About this task :: Write out, word for word, only the lines from the one with "<li>Elements</li>" to the end of the data below.

○ ○ ○

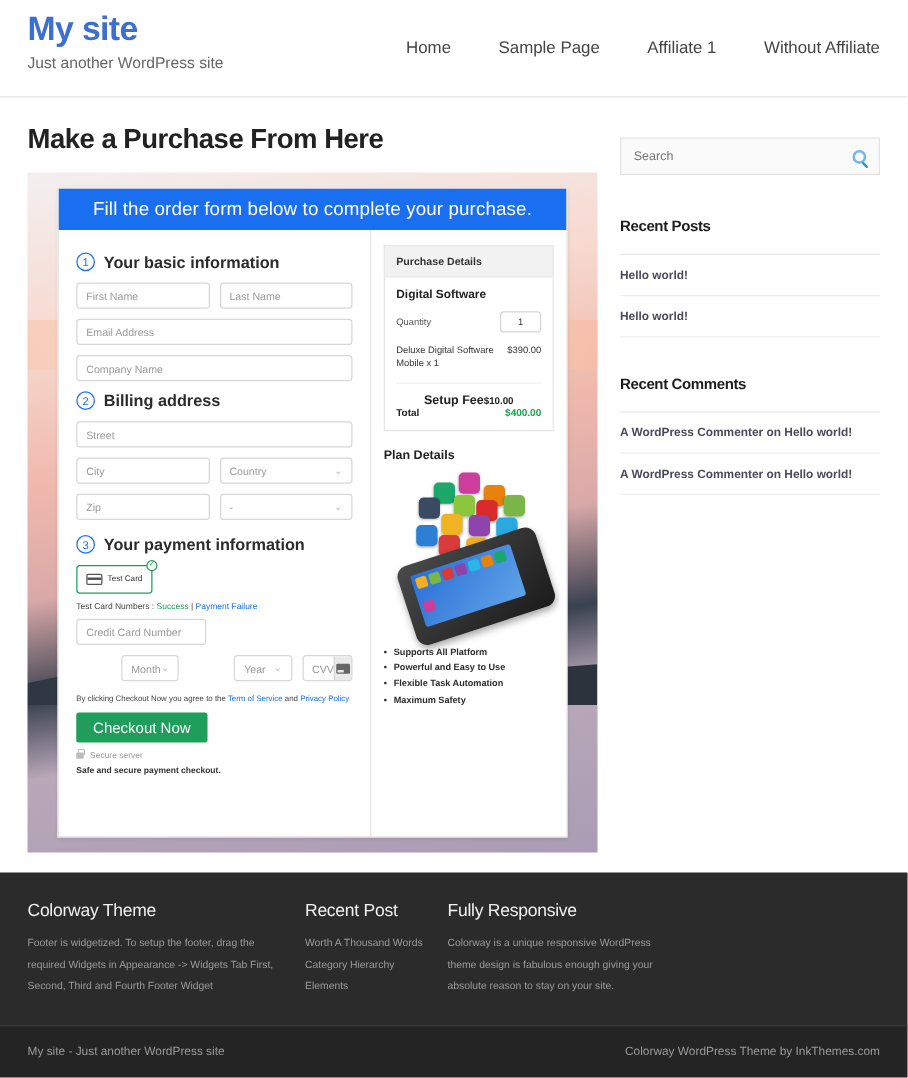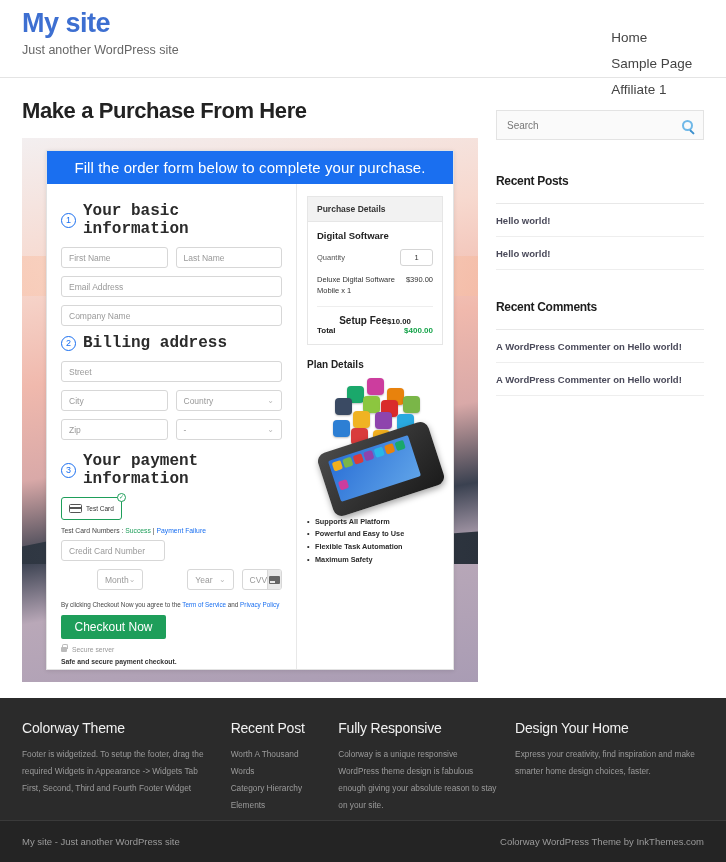--- a/index.html
+++ b/index.html
@@ -18,21 +18,21 @@
     justify-content: space-between;
     border-bottom: 1px solid #e4e4e4;
     background: #fff;
   }
   .brand { padding-top: 9px; }
   .site-title {
     font-size: 27px; font-weight: bold; color: #3d6fd1;
     letter-spacing: -0.5px; line-height: 1.1;
   }
   .site-tagline { font-size: 12.5px; color: #666; margin-top: 4px; }
-  .main-nav { display: flex; gap: 11px; padding-top: 30px; flex-direction: column; }
+  .main-nav { display: flex; gap: 38px; padding-top: 30px; }
   .nav-link {
     font-size: 13.5px; color: #444; text-decoration: none; cursor: pointer;
   }
 
   
   .page-wrap { display: flex; padding: 20px 22px 0 22px; gap: 18px; }
   .content-col { width: 458px; }
   .sidebar-col { width: 214px; padding-top: 12px; }
 
   .page-title {
@@ -77,21 +77,21 @@
   .step-head {
     display: flex; align-items: center; gap: 7px;
     margin: 4px 0 9px 0;
   }
   .step-num {
     width: 15px; height: 15px; border-radius: 50%;
     border: 1.3px solid #1a6ff0; color: #1a6ff0;
     font-size: 9px; display: flex; align-items: center; justify-content: center;
     flex: 0 0 auto;
   }
-  .step-label { font-size: 16px; color: #2b2b2b; font-weight: 600; font-family: Liberation Mono, monospace; }
+  .step-label { font-size: 13px; color: #2b2b2b; font-weight: 600; }
 
   .fld {
     border: 1px solid #d7d7d7; border-radius: 3px; height: 21px;
     font-size: 8.5px; color: #999; display: flex; align-items: center;
     padding: 0 7px; background: #fff; margin-bottom: 8px; width: 100%;
   }
   .row2 { display: flex; gap: 8px; }
   .row2 .fld { width: 50%; }
   .sel { justify-content: space-between; }
   .chev { color: #bbb; font-size: 8px; }
@@ -497,22 +497,18 @@
     <ul>
       <li>Worth A Thousand Words</li>
       <li>Category Hierarchy</li>
       <li>Elements</li>
     </ul>
   </div>
   <div class="fcol">
     <h4>Fully Responsive</h4>
     <p>Colorway is a unique responsive WordPress theme design is fabulous enough giving your absolute reason to stay on your site.</p>
   </div>
-  <div class="fcol">
-    <h4>Design Your Home</h4>
-    <p>Express your creativity, find inspiration and make smarter home design choices, faster.</p>
-  </div>
 </div>
 
 <div class="footer-bar">
   <span class="fb-txt">My site - Just another WordPress site</span>
   <span class="fb-txt">Colorway WordPress Theme by InkThemes.com</span>
 </div>
 
 </body></html>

○ ○ ○

Response to this task ::
       <li>Elements</li>
     </ul>
   </div>
   <div class="fcol">
     <h4>Fully Responsive</h4>
     <p>Colorway is a unique responsive WordPress theme design is fabulous enough giving your absolute reason to stay on your site.</p>
   </div>
-  <div class="fcol">
-    <h4>Design Your Home</h4>
-    <p>Express your creativity, find inspiration and make smarter home design choices, faster.</p>
-  </div>
 </div>
 
 <div class="footer-bar">
   <span class="fb-txt">My site - Just another WordPress site</span>
   <span class="fb-txt">Colorway WordPress Theme by InkThemes.com</span>
 </div>
 
 </body></html>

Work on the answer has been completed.